Fortunately, there is a tool leaders can draw on for assistance in making decisions in instances like this one, characterized by high uncertainty and ambiguity: the VUCA framework. The framework's name is an acronym for forces that plague decision-makers: volatility, uncertainty, complexity, and ambiguity. To leverage the framework and make better decisions, the leader needs first to understand which of the four forces are present. It is essential to appreciate the differences between the four because the best way to address one is not the same as managing another. When a leader makes a misdiagnosis, efforts to execute a decision will miss the mark.
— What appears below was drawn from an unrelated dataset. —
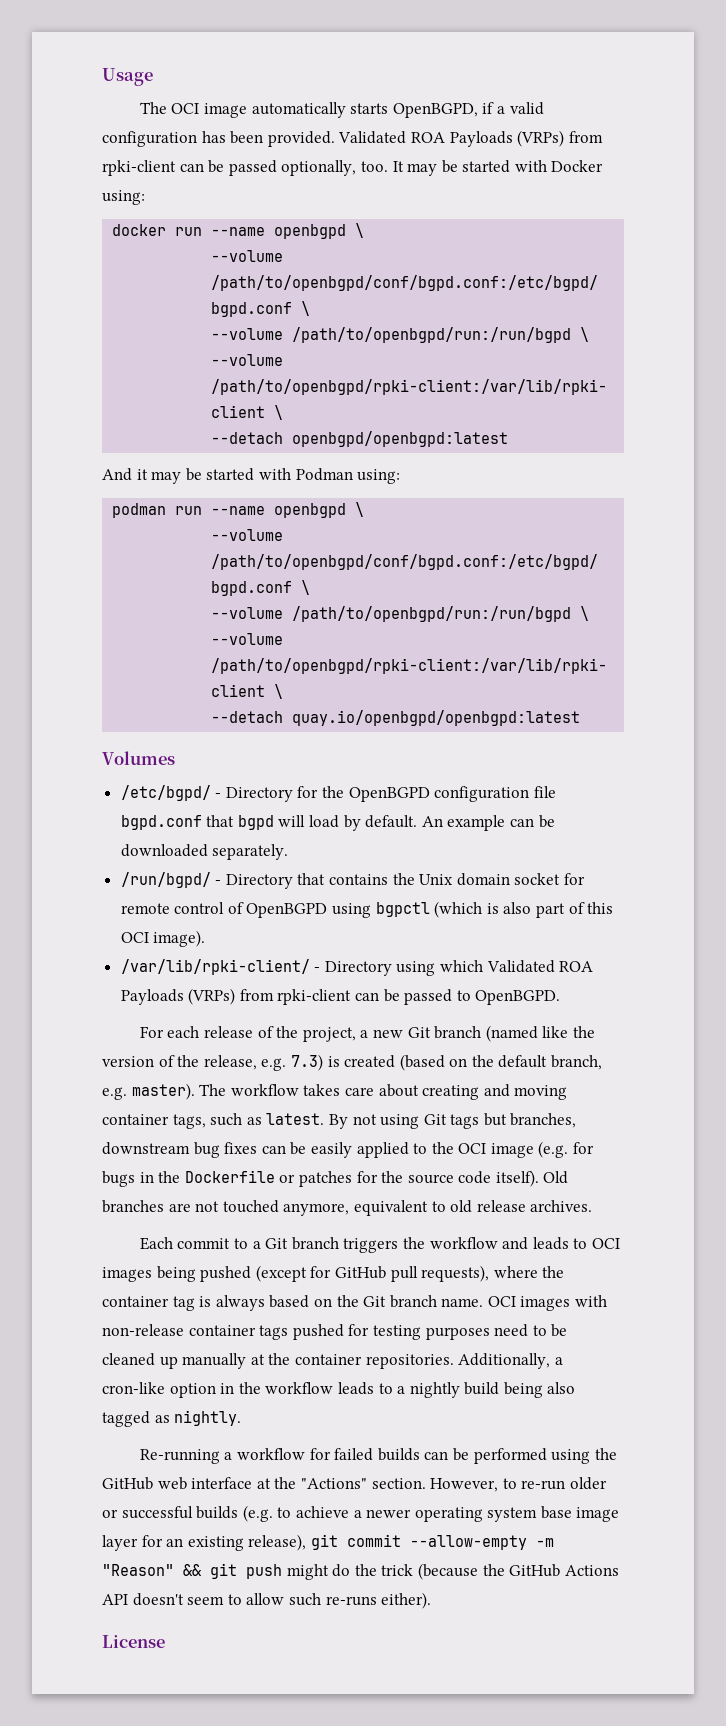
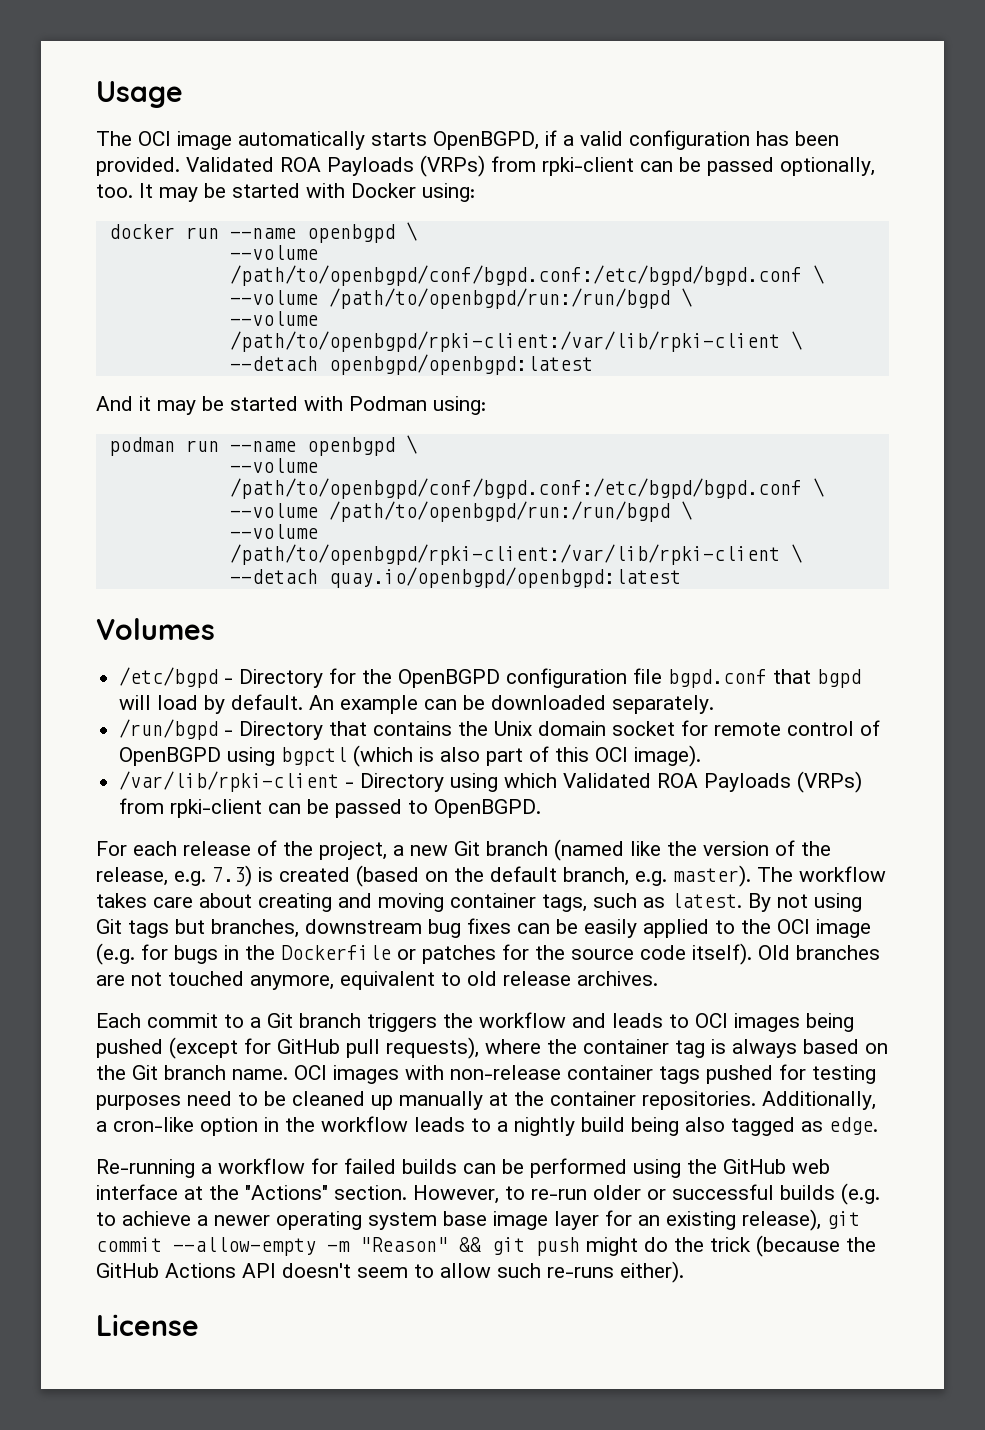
[120,785,211,801] /etc/bgpd/ -> [119,667,219,688] /etc/bgpd
[120,872,211,888] /run/bgpd/ -> [119,719,219,740] /run/bgpd
[120,959,310,975] /var/lib/rpki-client/ -> [119,771,340,792] /var/lib/rpki-client
[174,1410,242,1426] nightly. -> [829,1117,878,1135] edge.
- A situation is volatile when it contains unexpected or unstable factors.
- Uncertain situations are so because there is not sufficient information for decision-making.
- Complexity results when a situation involves many interconnected parts that each introduce several variables to the problem; processing it all creates cognitive overload for the decision-maker.
- Finally, an ambiguous situation is one where the cause and effect between factors are not understood.
It is possible that as a leader considers decisions around bringing the workforce back, it appears all four elements are present. However, the primary challenges here are arguably uncertainty and ambiguity. Leaders should not make big decisions like this based on what a single study found, but that is where we are – we are awash in speculation but still uncertain because we lack good information. Further, the decision is fraught with ambiguity as there are several cause-and-effect questions that we cannot currently answer, such as:
- If I call employees back to work, will they quit in large numbers?
- If my employees quit, will it be the MVPs, or will the turnover be functional and save me the grief associated with managing marginal performers?
- If I do not call employees back to work, what will it take to protect their ongoing performance?
- What are the implications to our culture when remote work becomes a choice and not a coping mechanism?
- Will trust among employees erode as their performance becomes more difficult to assess, and will a cadre of social loafers be created and protected by a work at home arrangement?
Reports of interviews with leaders reflect the uncertainty around questions like these. For every story offering comfort to decision-makers considering making remote work more common, there is a story of woe that should give them pause.
Situations characterized by uncertainty and ambiguity call for the decision-maker to experiment. Small efforts to produce results that could better forecast what to expect from a particular company or a job category can eventually reduce uncertainty. Experiments with various hybrid arrangements can answer how employees will receive different policies and practices. For example, surveying employees to understand the damage done to the personal brand of the webcam-shy when it comes to trust and morale might help educate these employees on the negative consequences of their stubbornness when it comes to being on camera. Similarly, experimenting with practices designed to build and reinforce culture and camaraderie might support a decision to offer work from home as an enticement to new hires. These experiments must be intentional; data collection should be time-limited and agreed-upon metrics that would indicate success established.
By designing and conducting good experiments, leaders will address the uncertainty and ambiguity that make their decision-making about returning to work practices little better than a flip of a coin. And at the same time, they will be generating relevant data to support decisions that might not always be in employee self-interest. This summer is the time to experiment.